Every line of the material is to be quoted verbatim, minus the pictures.
+--
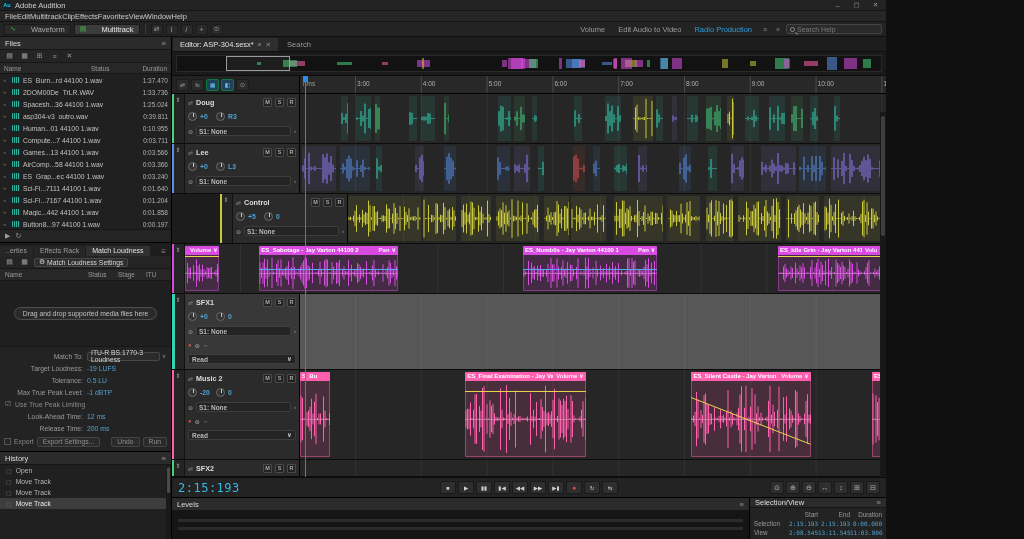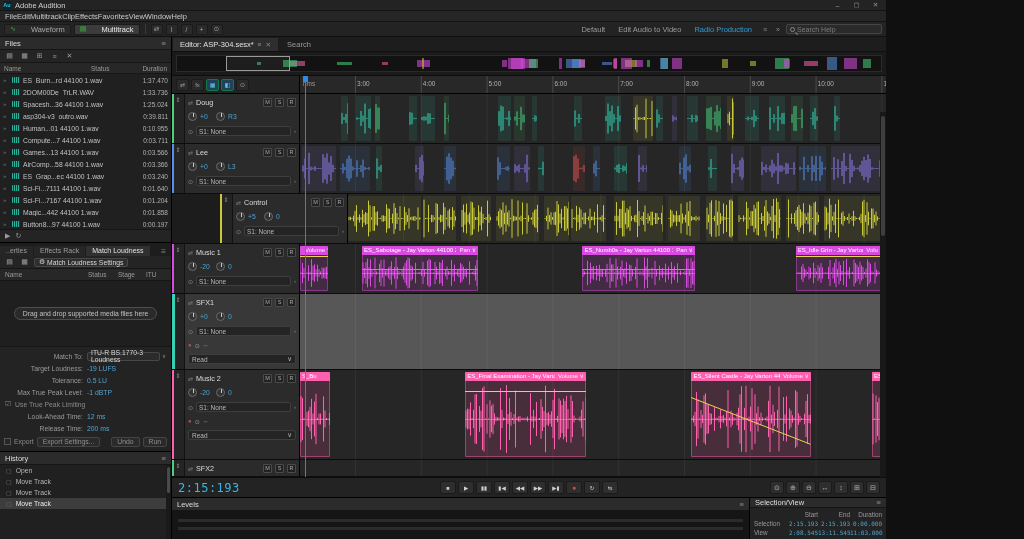--- a/index.html
+++ b/index.html
@@ -100,21 +100,21 @@
   .timeline { flex:1; position:relative; display:flex; flex-direction:column; min-height:0; }
   .rulerrow { height:18px; flex:none; display:flex; border-bottom:1px solid #000; }
   .lanetools { width:128px; flex:none; background:#232323; border-right:1px solid #000; display:flex; align-items:center; gap:2px; padding:0 4px; }
   .ltb { width:13px; height:12px; background:#2a2a2a; border:1px solid #1b1b1b; border-radius:2px; display:flex; align-items:center; justify-content:center; color:#9f9f9f; font-size:6px; }
   .ltb.on { background:#1f4259; color:#6cc2f2; border-color:#174; }
   .ruler { flex:1; position:relative; background:#282828; overflow:hidden;
     background-image:linear-gradient(to right, #4a4a4a 1px, transparent 1px);
     background-size:65.8px 100%; background-position:55px 0; }
   .ruler-unit { position:absolute; left:3px; top:4px; font-size:6.5px; color:#9a9a9a; }
   .rlabel { position:absolute; top:4px; font-size:6.5px; color:#b0b0b0; }
-  .trackswrap { flex:1; min-height:0; overflow:hidden; background:#1c1c1c; position:relative; }
+  .trackswrap { flex:1; min-height:0; overflow:hidden; background:#1c1c1c; position:relative;font-weight:bold; }
   .track { display:flex; border-bottom:1px solid #0c0c0c; overflow:hidden; }
   .tstrip { width:13px; flex:none; background:#242424; border-right:1px solid #121212; position:relative; display:flex; justify-content:center; padding-top:2px; color:#8a8a8a; font-size:6px; }
   .tstrip::before { content:''; position:absolute; left:0; top:0; bottom:0; width:2px; background:var(--tc,#888); }
   .track.sel .tstrip::before { width:3px; }
   .thead { width:115px; flex:none; background:#2b2b2b; border-right:1px solid #000; padding:1px 3px; display:flex; flex-direction:column; overflow:hidden; }
   .track.sel .thead { background:#383838; }
   .trow { display:flex; align-items:center; gap:3px; height:14px; flex:none; }
   .trow.r2 { height:15px; }
   .tgrip { color:#7d7d7d; font-size:6px; }
   .tname { flex:1; color:#dcdcdc; font-size:7.2px; white-space:nowrap; overflow:hidden; }
@@ -203,21 +203,21 @@
         <span class="vicon">▤</span>
         <span>Multitrack</span>
       </span>
     <span class="toolsep"></span>
     <span class="toolbtn">⇄</span>
       <span class="toolbtn">I</span>
       <span class="toolbtn">/</span>
       <span class="toolbtn">+</span>
       <span class="toolbtn">⊙</span>
     <span class="grow"></span>
-    <span class="wsbtn">Default</span>
+    <span class="wsbtn">Volume</span>
       <span class="wsbtn">Edit Audio to Video</span>
       <span class="wsbtn on">Radio Production</span>
     <span class="wsicon">≡</span>
     <span class="wsicon">»</span>
     <span class="search">
       <span class="maglass"></span>
       <input placeholder="Search Help" style="">
     </span>
   </div>
 
@@ -1007,41 +1007,20 @@
                       <path d="M1.0 10.5V34.5M2.5 11.5V33.5M4.0 16.5V28.5M5.5 2.7V42.3M7.0 8.8V36.2M8.5 20.4V24.6M10.0 15.8V29.2M11.5 8.0V37.0M13.0 22.0V23.0M14.5 3.6V41.4M16.0 22.0V23.0M17.5 16.8V28.2M19.0 15.3V29.7M20.5 20.0V25.0M22.0 21.8V23.2M23.5 21.0V24.0M25.0 17.5V27.5M26.5 22.0V23.0M28.0 20.2V24.8M29.5 14.8V30.2M31.0 20.3V24.7M32.5 21.9V23.1M34.0 22.0V23.0M35.5 20.8V24.2M37.0 17.8V27.2M38.5 5.5V39.5M40.0 3.8V41.2M41.5 19.1V25.9M43.0 6.3V38.7M44.5 15.7V29.3M46.0 22.0V23.0M47.5 12.4V32.6M49.0 12.6V32.4M50.5 18.7V26.3M52.0 15.5V29.5M53.5 20.4V24.6M55.0 22.0V23.0M56.5 22.0V23.0M58.0 17.4V27.6M59.5 11.1V33.9M61.0 21.8V23.2M62.5 18.4V26.6M64.0 19.9V25.1M65.5 19.9V25.1M67.0 7.5V37.5M68.5 19.0V26.0M70.0 21.7V23.3M71.5 21.5V23.5M73.0 22.0V23.0M74.5 22.0V23.0M76.0 7.9V37.1M77.5 18.0V27.0M79.0 16.0V29.0M80.5 13.7V31.3M82.0 19.2V25.8" stroke="#c9c93a" stroke-width="1" fill="none"></path>
                     </svg>
                   </div>
   </div>
               </div>
             </div>
             <div class="track" style="height: 50px; --tc: #d94ae0;">
               <div class="tstrip">
                 <span>⇕</span>
               </div>
-              <div class="thead">
-                <div class="trow r1">
-                  <span class="tgrip">⇄</span>
-                  <span class="tname">Music 1</span>
-                  <span class="tbtn">M</span>
-                  <span class="tbtn">S</span>
-                  <span class="tbtn">R</span>
-                </div>
-                <div class="trow r2">
-                  <span class="knob"></span>
-                  <span class="tval">-20</span>
-                  <span class="knob"></span>
-                  <span class="tval">0</span>
-                </div>
-                <div class="trow r3">
-                  <span class="tio">⊙</span>
-                  <span class="tinput">S1: None</span>
-                  <span class="tarrow">›</span>
-                </div>
-
-              </div>
               <div class="lane">
                 <div class="clip labeled" style="left: 0%; width: 4.8%; background: rgba(217, 74, 224, 0.16); box-shadow: rgba(217, 74, 224, 0.45) 0px 0px 0px 1px inset;">
     <div class="clip-head" style="background: rgb(217, 74, 224);">
       <span class="clip-label"></span>
       <span class="clip-right">Volume ∨</span>
     </div>
     <div class="clip-wave">
                     <svg width="35" height="36" viewBox="0 0 35 36" style="display:block">
                       <path d="M1.0 17.5V18.5M2.5 7.9V28.1M4.0 12.9V23.1M5.5 12.4V23.6M7.0 17.5V18.5M8.5 10.2V25.8M10.0 16.7V19.3M11.5 4.2V31.8M13.0 10.7V25.3M14.5 9.3V26.7M16.0 14.4V21.6M17.5 9.7V26.3M19.0 14.0V22.0M20.5 16.4V19.6M22.0 12.3V23.7M23.5 13.1V22.9M25.0 12.5V23.5M26.5 12.0V24.0M28.0 17.5V18.5M29.5 16.8V19.2M31.0 14.8V21.2M32.5 8.9V27.1M34.0 12.3V23.7" stroke="#d94ae0" stroke-width="1" fill="none"></path>
                     </svg>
+--
= SOLVED EXERCISE =
--- a/index.html
+++ b/index.html
@@ -100,21 +100,21 @@
   .timeline { flex:1; position:relative; display:flex; flex-direction:column; min-height:0; }
   .rulerrow { height:18px; flex:none; display:flex; border-bottom:1px solid #000; }
   .lanetools { width:128px; flex:none; background:#232323; border-right:1px solid #000; display:flex; align-items:center; gap:2px; padding:0 4px; }
   .ltb { width:13px; height:12px; background:#2a2a2a; border:1px solid #1b1b1b; border-radius:2px; display:flex; align-items:center; justify-content:center; color:#9f9f9f; font-size:6px; }
   .ltb.on { background:#1f4259; color:#6cc2f2; border-color:#174; }
   .ruler { flex:1; position:relative; background:#282828; overflow:hidden;
     background-image:linear-gradient(to right, #4a4a4a 1px, transparent 1px);
     background-size:65.8px 100%; background-position:55px 0; }
   .ruler-unit { position:absolute; left:3px; top:4px; font-size:6.5px; color:#9a9a9a; }
   .rlabel { position:absolute; top:4px; font-size:6.5px; color:#b0b0b0; }
-  .trackswrap { flex:1; min-height:0; overflow:hidden; background:#1c1c1c; position:relative; }
+  .trackswrap { flex:1; min-height:0; overflow:hidden; background:#1c1c1c; position:relative;font-weight:bold; }
   .track { display:flex; border-bottom:1px solid #0c0c0c; overflow:hidden; }
   .tstrip { width:13px; flex:none; background:#242424; border-right:1px solid #121212; position:relative; display:flex; justify-content:center; padding-top:2px; color:#8a8a8a; font-size:6px; }
   .tstrip::before { content:''; position:absolute; left:0; top:0; bottom:0; width:2px; background:var(--tc,#888); }
   .track.sel .tstrip::before { width:3px; }
   .thead { width:115px; flex:none; background:#2b2b2b; border-right:1px solid #000; padding:1px 3px; display:flex; flex-direction:column; overflow:hidden; }
   .track.sel .thead { background:#383838; }
   .trow { display:flex; align-items:center; gap:3px; height:14px; flex:none; }
   .trow.r2 { height:15px; }
   .tgrip { color:#7d7d7d; font-size:6px; }
   .tname { flex:1; color:#dcdcdc; font-size:7.2px; white-space:nowrap; overflow:hidden; }
@@ -203,21 +203,21 @@
         <span class="vicon">▤</span>
         <span>Multitrack</span>
       </span>
     <span class="toolsep"></span>
     <span class="toolbtn">⇄</span>
       <span class="toolbtn">I</span>
       <span class="toolbtn">/</span>
       <span class="toolbtn">+</span>
       <span class="toolbtn">⊙</span>
     <span class="grow"></span>
-    <span class="wsbtn">Default</span>
+    <span class="wsbtn">Volume</span>
       <span class="wsbtn">Edit Audio to Video</span>
       <span class="wsbtn on">Radio Production</span>
     <span class="wsicon">≡</span>
     <span class="wsicon">»</span>
     <span class="search">
       <span class="maglass"></span>
       <input placeholder="Search Help" style="">
     </span>
   </div>
 
@@ -1007,41 +1007,20 @@
                       <path d="M1.0 10.5V34.5M2.5 11.5V33.5M4.0 16.5V28.5M5.5 2.7V42.3M7.0 8.8V36.2M8.5 20.4V24.6M10.0 15.8V29.2M11.5 8.0V37.0M13.0 22.0V23.0M14.5 3.6V41.4M16.0 22.0V23.0M17.5 16.8V28.2M19.0 15.3V29.7M20.5 20.0V25.0M22.0 21.8V23.2M23.5 21.0V24.0M25.0 17.5V27.5M26.5 22.0V23.0M28.0 20.2V24.8M29.5 14.8V30.2M31.0 20.3V24.7M32.5 21.9V23.1M34.0 22.0V23.0M35.5 20.8V24.2M37.0 17.8V27.2M38.5 5.5V39.5M40.0 3.8V41.2M41.5 19.1V25.9M43.0 6.3V38.7M44.5 15.7V29.3M46.0 22.0V23.0M47.5 12.4V32.6M49.0 12.6V32.4M50.5 18.7V26.3M52.0 15.5V29.5M53.5 20.4V24.6M55.0 22.0V23.0M56.5 22.0V23.0M58.0 17.4V27.6M59.5 11.1V33.9M61.0 21.8V23.2M62.5 18.4V26.6M64.0 19.9V25.1M65.5 19.9V25.1M67.0 7.5V37.5M68.5 19.0V26.0M70.0 21.7V23.3M71.5 21.5V23.5M73.0 22.0V23.0M74.5 22.0V23.0M76.0 7.9V37.1M77.5 18.0V27.0M79.0 16.0V29.0M80.5 13.7V31.3M82.0 19.2V25.8" stroke="#c9c93a" stroke-width="1" fill="none"></path>
                     </svg>
                   </div>
   </div>
               </div>
             </div>
             <div class="track" style="height: 50px; --tc: #d94ae0;">
               <div class="tstrip">
                 <span>⇕</span>
               </div>
-              <div class="thead">
-                <div class="trow r1">
-                  <span class="tgrip">⇄</span>
-                  <span class="tname">Music 1</span>
-                  <span class="tbtn">M</span>
-                  <span class="tbtn">S</span>
-                  <span class="tbtn">R</span>
-                </div>
-                <div class="trow r2">
-                  <span class="knob"></span>
-                  <span class="tval">-20</span>
-                  <span class="knob"></span>
-                  <span class="tval">0</span>
-                </div>
-                <div class="trow r3">
-                  <span class="tio">⊙</span>
-                  <span class="tinput">S1: None</span>
-                  <span class="tarrow">›</span>
-                </div>
-
-              </div>
               <div class="lane">
                 <div class="clip labeled" style="left: 0%; width: 4.8%; background: rgba(217, 74, 224, 0.16); box-shadow: rgba(217, 74, 224, 0.45) 0px 0px 0px 1px inset;">
     <div class="clip-head" style="background: rgb(217, 74, 224);">
       <span class="clip-label"></span>
       <span class="clip-right">Volume ∨</span>
     </div>
     <div class="clip-wave">
                     <svg width="35" height="36" viewBox="0 0 35 36" style="display:block">
                       <path d="M1.0 17.5V18.5M2.5 7.9V28.1M4.0 12.9V23.1M5.5 12.4V23.6M7.0 17.5V18.5M8.5 10.2V25.8M10.0 16.7V19.3M11.5 4.2V31.8M13.0 10.7V25.3M14.5 9.3V26.7M16.0 14.4V21.6M17.5 9.7V26.3M19.0 14.0V22.0M20.5 16.4V19.6M22.0 12.3V23.7M23.5 13.1V22.9M25.0 12.5V23.5M26.5 12.0V24.0M28.0 17.5V18.5M29.5 16.8V19.2M31.0 14.8V21.2M32.5 8.9V27.1M34.0 12.3V23.7" stroke="#d94ae0" stroke-width="1" fill="none"></path>
                     </svg>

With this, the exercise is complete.